Recuerdo la primera vez que vi anochecer en Florencia, el
verano brotaba en la ciudad de la Toscana, y tras pasear durante un rato entre
el palazzo Pitti y el Ponte Vecchio decidí avanzar por la
ribera del Arno ─la de mi izquierda─, y seguir mi caminata en dirección a la
galería Uffizi. Mientras avanzaba
entre turistas, vendedores ambulantes de piezas talladas en ébano o camisetas
futbolísticas, y enamorados que se fotografiaban con el famoso puente y sus peculiares
viviendas ensambladas en su parte superior al fondo.
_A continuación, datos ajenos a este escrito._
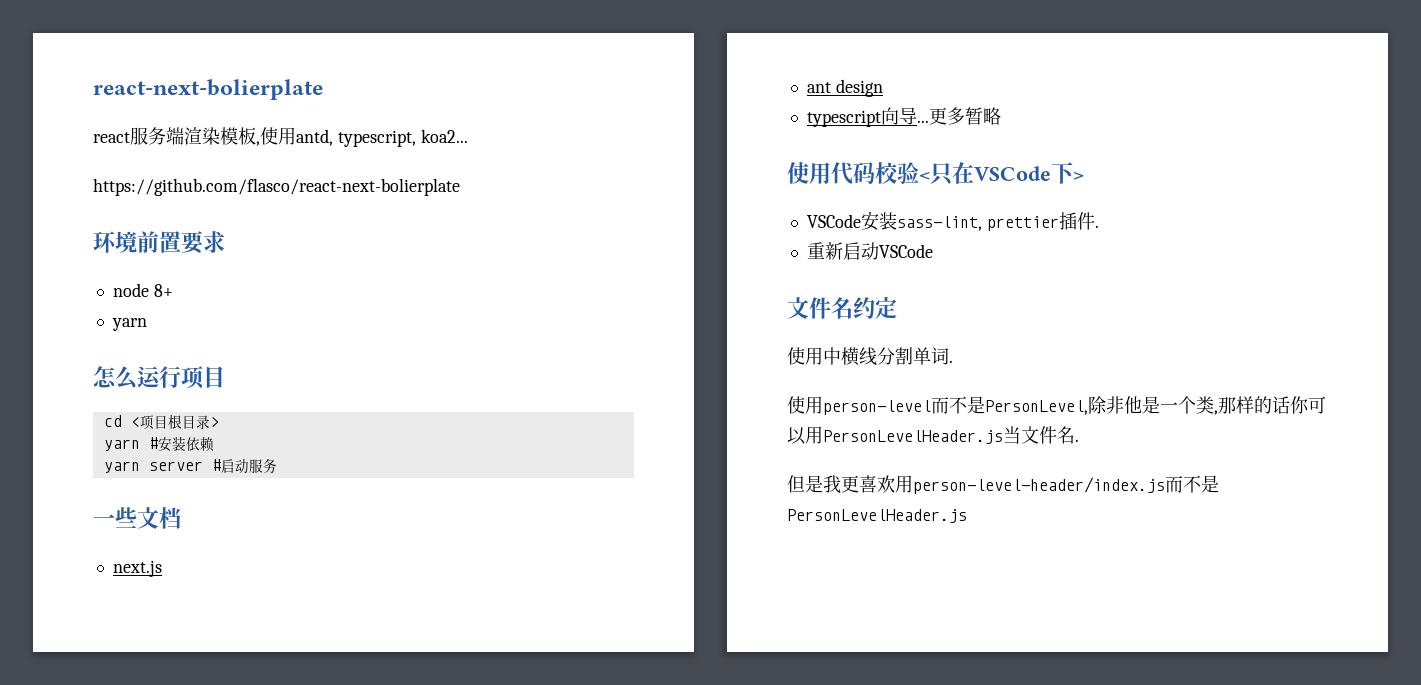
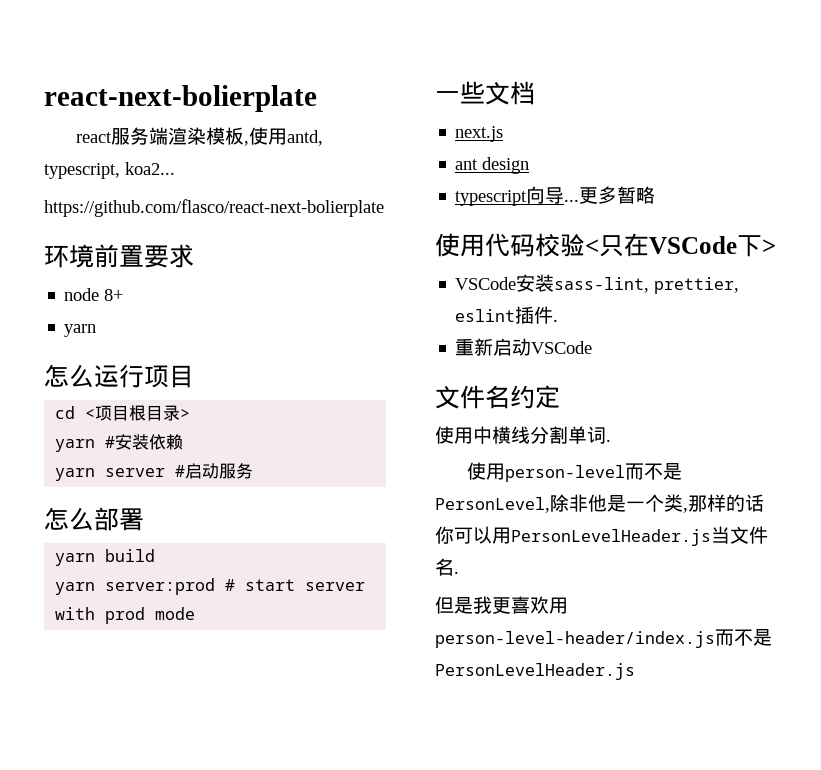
(277, 466) none -> [44,507,144,531] [55,549,156,566] [55,578,366,595] [55,607,196,624] // 怎么部署 // yarn build // yarn server:prod # start server with prod mode
[986,216,1059,231] prettier -> [654,277,740,294] [455,309,516,322] prettier, eslint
El día languidecía cuando recorría el último trecho
que une el río con la piazza della Signoria, presidida por su
palacio imponentemente medieval, y rematado por la torre abaluartada, vigilante
perenne sobre la vieja ciudad italiana. Era un momento en el que apenas había
gente en ese tramo ─las trattorias
estaban llenas a esas horas─, de la galería urbana abierta en un lateral,
creada por las fachadas majestuosas del que es uno de los museos más
importantes del mundo. El sol se escondía definitivamente a mi espalda, y las
luces aún tenues de las farolas comenzaban a reflejarse en las cristaleras de
las fachadas. El color ambarino espeso vertía suavemente sobre el enlosado
pétreo del suelo que hacia retumbar mis pisadas. Al entrar en la plaza
totalmente atiborrada de estatuas; las alineadas y colocadas sobre grandes
pedestales ante la fachada del palacio, como el Hércules y Caco de Bandinelli, o la copia del David de Miguel Ángel y las que
se levantan frente a ellas, dentro de Loggia
dei Lanzi entre los arcos góticos; El
Rapto de las Sabinas, o el Perseo comenzaban a asomar fuera de sus
basamentos, mudadas en alargadas sombras tétricas, que parecían escapar del
interior de las figuras allí plantadas. Entre el tiempo que tardó en irse la
luz natural y venir la eléctrica, jugaron entre ellas y el ambiente una partida
claroscurista que las deformaba terriblemente, como si los protagonistas del
infierno de la Divina Comedia, escrita por el vecino de ciudad Dante Alighieri,
cobraran vida y se pasearan entre la soledad de mi paseo por el centro de la
ciudad.
Esta tarde paseado por el centro de Buenos Aires
sentí algo parecido a lo que padecí paseando aquella primera vez, por una de
las ciudades más bellas de la vieja Europa. Desde luego no fue la misma
situación, en este caso no me encontraba en soledad, no podía oír retumbar mis
pasos sobre el suelo, pues el ruido de los cláxones de los coches que subían
por la calle Perú desde San Telmo se volvían ensordecedores por momentos. Estaba
comenzando a anochecer, las farolas aún no habían dado atisbo de comenzar a
funcionar y en la parte alta aún se veía la última luz del día sobre un cielo
azul. Entre las estrechas calles de Monserrat, donde se junta la arquitectura y
la historia en la Manzana de las Luces, comenzaban a aparecer de nuevo los claroscuros
típicos de esa hora. Mientras tanto, las esculturas y fuentes de la zona
comenzaban de nuevo a estirarse lóbregamente sobre el pavimento, mostrando
muecas sórdidas y macabras, como si de nuevo los demonios de la parte infernal
de la obra de Dante se me aparecieran muchos años después.